WHAT IS REQUIRED: In the copy, include every entry exactly but none of its images.

**********

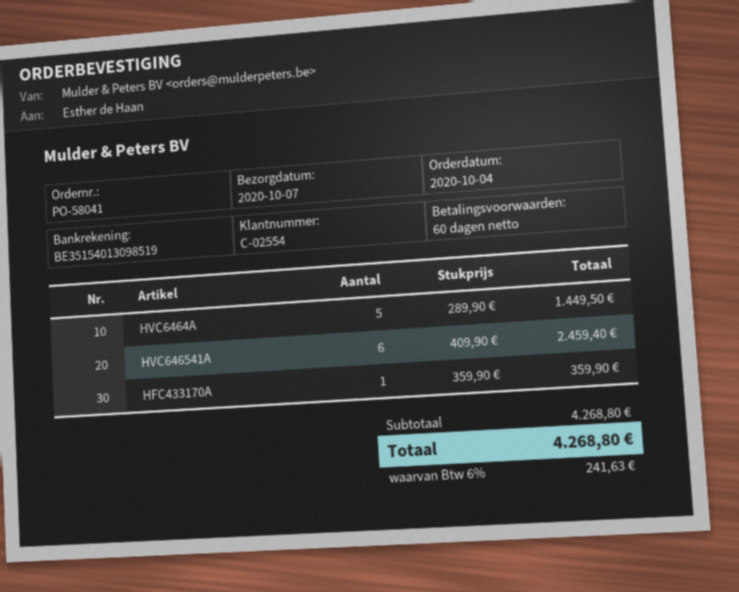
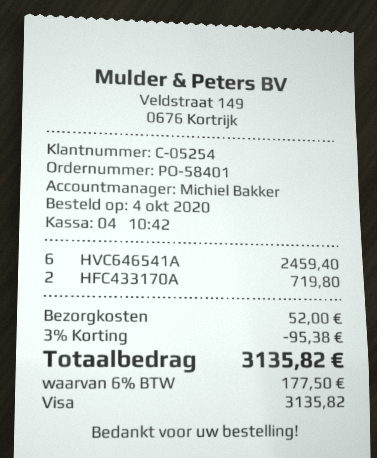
order number: PO-58041 -> PO-58401
customer number: C-02554 -> C-05254
HVC6464A: 5 for 1449.50 -> none
HFC433170A: 1 for 359.90 -> 2 for 719.80
discount: none -> 3% = 95.38
shipping: none -> 52.00
tax: 6% = 241.63 -> 6% = 177.50
total: 4268.80 -> 3135.82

**********

RESULT OF THE EXERCISE:
order number: PO-58041 -> PO-58401
customer number: C-02554 -> C-05254
HVC6464A: 5 for 1449.50 -> none
HFC433170A: 1 for 359.90 -> 2 for 719.80
discount: none -> 3% = 95.38
shipping: none -> 52.00
tax: 6% = 241.63 -> 6% = 177.50
total: 4268.80 -> 3135.82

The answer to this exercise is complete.